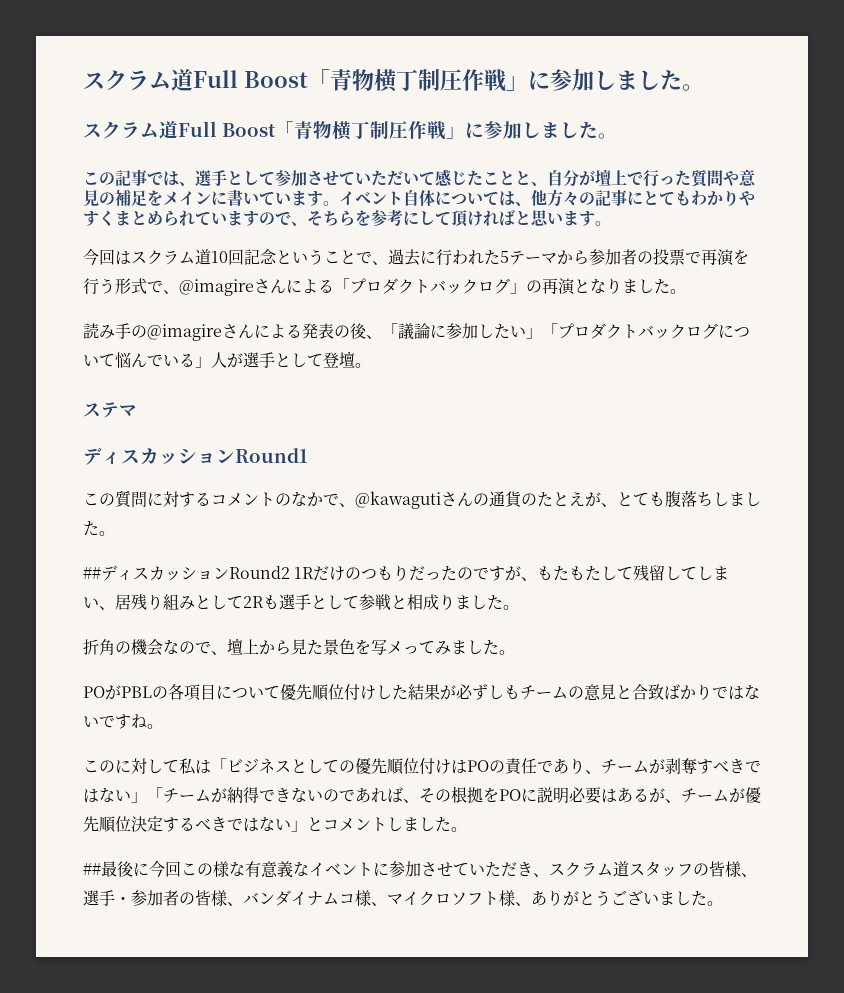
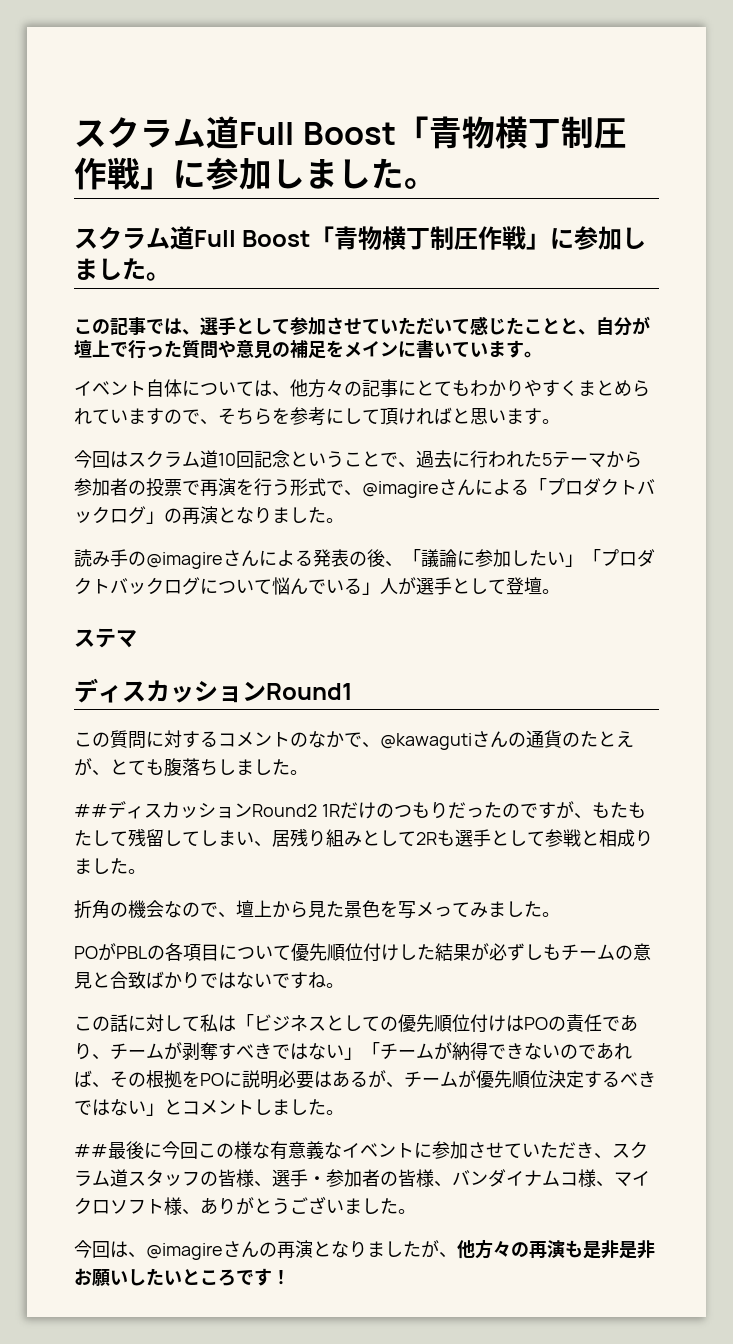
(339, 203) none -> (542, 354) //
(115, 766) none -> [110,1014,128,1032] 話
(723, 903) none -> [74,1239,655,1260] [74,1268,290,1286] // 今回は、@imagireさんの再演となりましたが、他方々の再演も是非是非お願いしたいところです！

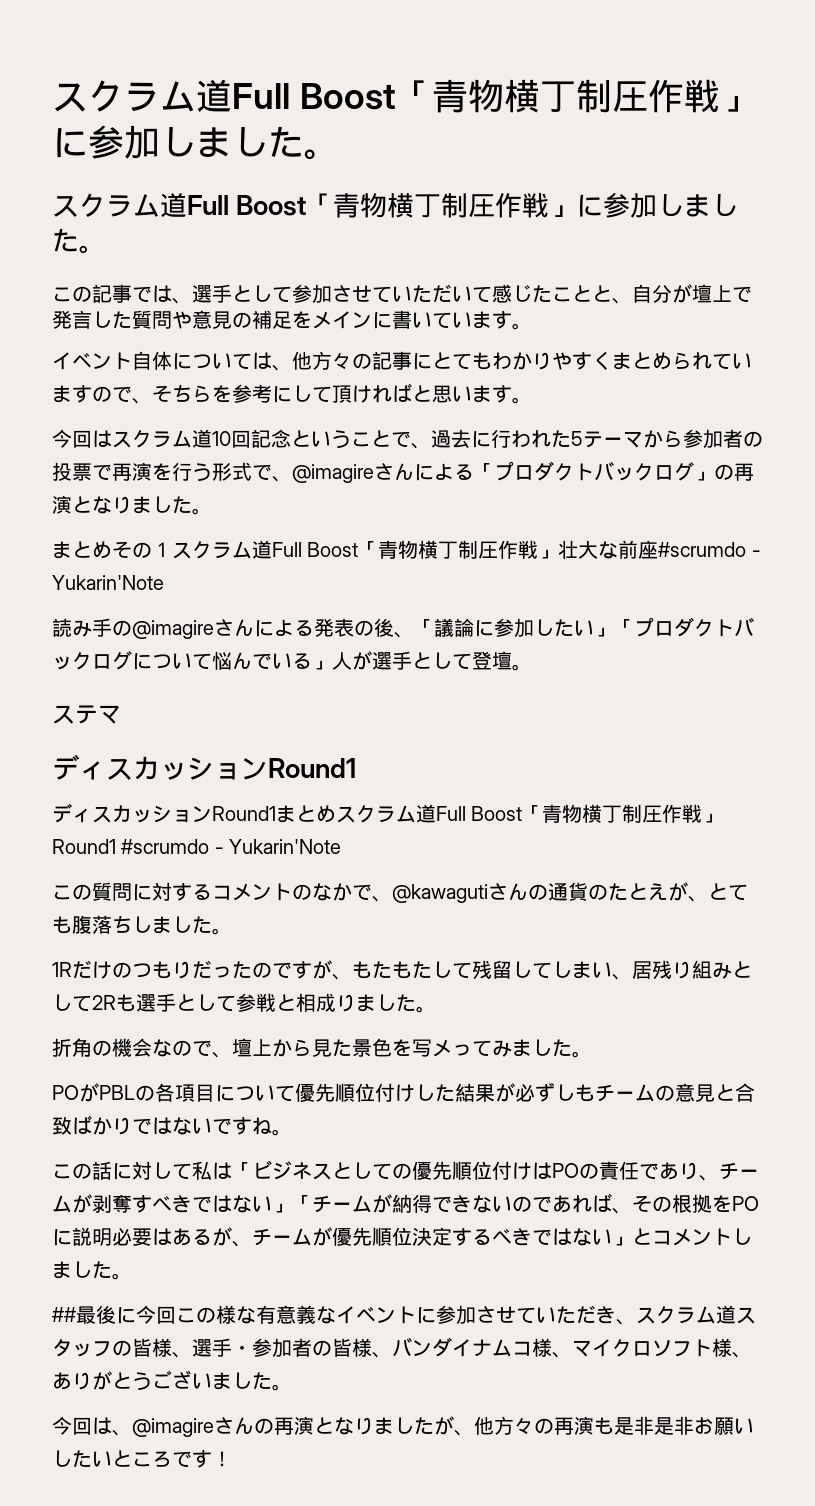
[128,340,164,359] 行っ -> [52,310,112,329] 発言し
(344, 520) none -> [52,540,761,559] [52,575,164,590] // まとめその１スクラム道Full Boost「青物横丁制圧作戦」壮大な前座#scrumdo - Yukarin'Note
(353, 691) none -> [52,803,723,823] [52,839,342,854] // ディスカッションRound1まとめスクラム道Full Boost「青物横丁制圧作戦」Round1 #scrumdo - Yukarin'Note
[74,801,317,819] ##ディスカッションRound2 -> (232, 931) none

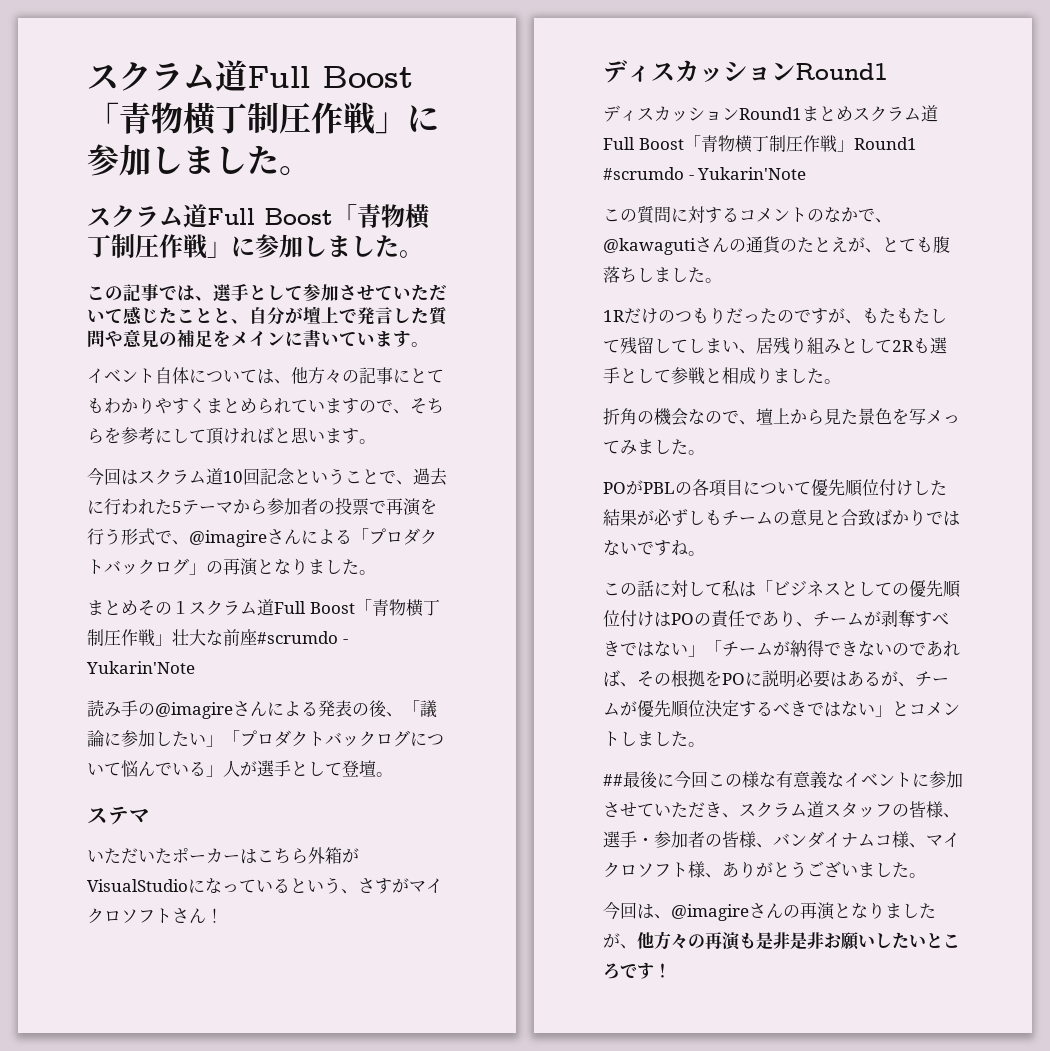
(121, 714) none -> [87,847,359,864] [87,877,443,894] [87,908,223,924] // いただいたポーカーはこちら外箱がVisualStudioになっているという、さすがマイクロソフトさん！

* * *

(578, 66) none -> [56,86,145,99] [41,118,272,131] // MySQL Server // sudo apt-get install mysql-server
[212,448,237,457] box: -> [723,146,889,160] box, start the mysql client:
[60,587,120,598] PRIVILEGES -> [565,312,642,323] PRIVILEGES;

==

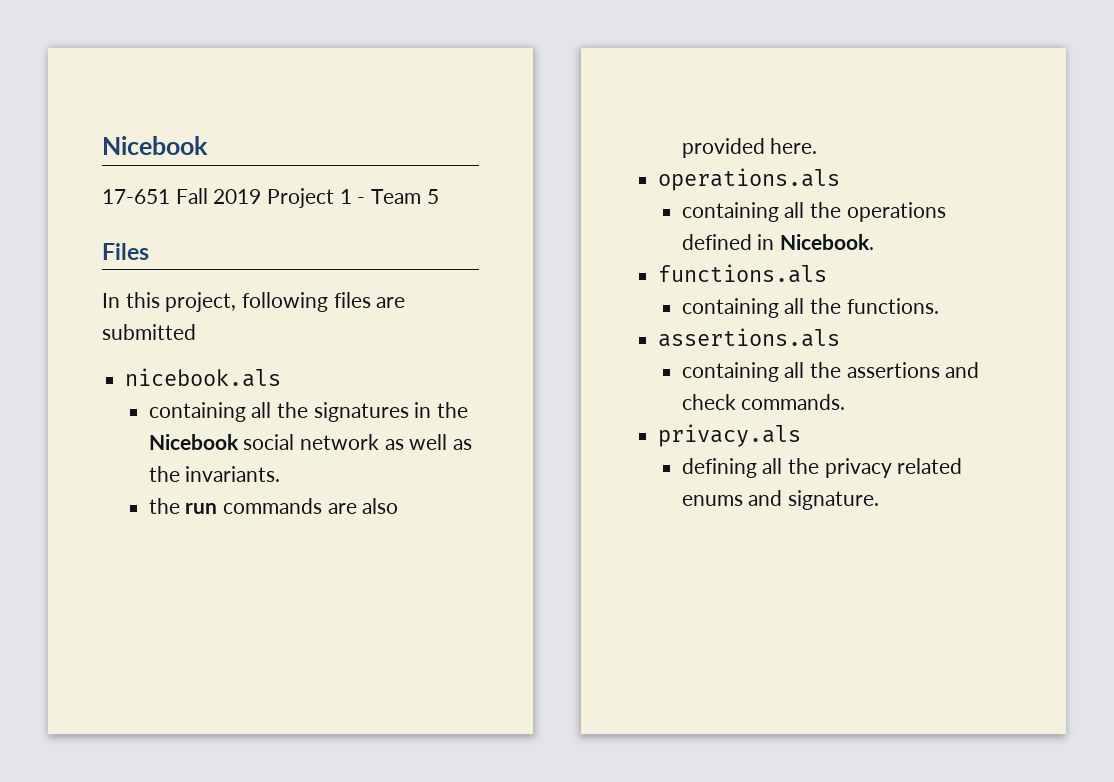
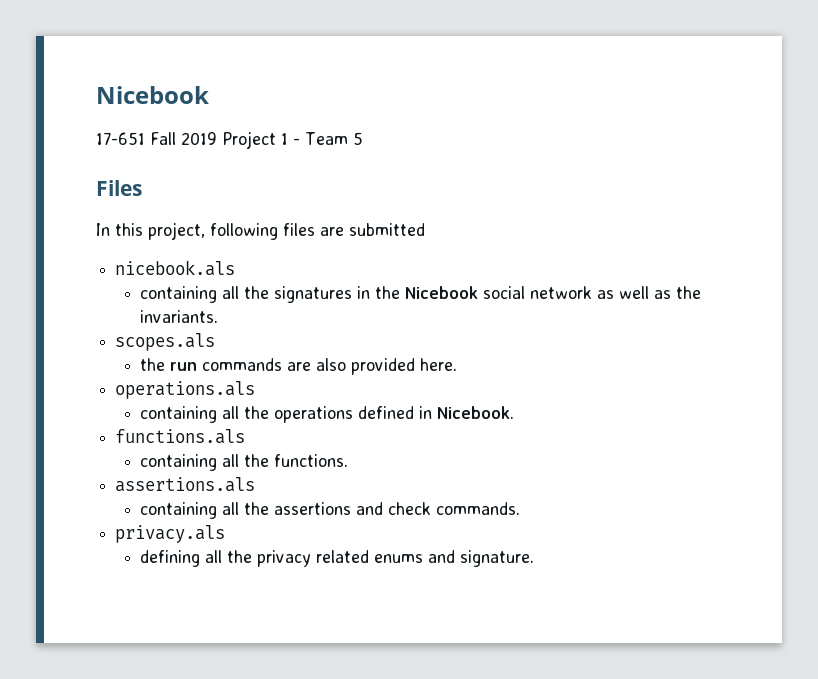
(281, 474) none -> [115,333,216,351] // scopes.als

» TRY IT
Leave out every picture, and copy exactly the lines above starting at the one holding "(339, 203) none -> (542, 354) //" and ending at the one holding "(121, 714) none", no more and no less.

» COMPLETED TASK
(339, 203) none -> (542, 354) //
(115, 766) none -> [110,1014,128,1032] 話
(723, 903) none -> [74,1239,655,1260] [74,1268,290,1286] // 今回は、@imagireさんの再演となりましたが、他方々の再演も是非是非お願いしたいところです！

[128,340,164,359] 行っ -> [52,310,112,329] 発言し
(344, 520) none -> [52,540,761,559] [52,575,164,590] // まとめその１スクラム道Full Boost「青物横丁制圧作戦」壮大な前座#scrumdo - Yukarin'Note
(353, 691) none -> [52,803,723,823] [52,839,342,854] // ディスカッションRound1まとめスクラム道Full Boost「青物横丁制圧作戦」Round1 #scrumdo - Yukarin'Note
[74,801,317,819] ##ディスカッションRound2 -> (232, 931) none

(121, 714) none -> [87,847,359,864] [87,877,443,894] [87,908,223,924] // いただいたポーカーはこちら外箱がVisualStudioになっているという、さすがマイクロソフトさん！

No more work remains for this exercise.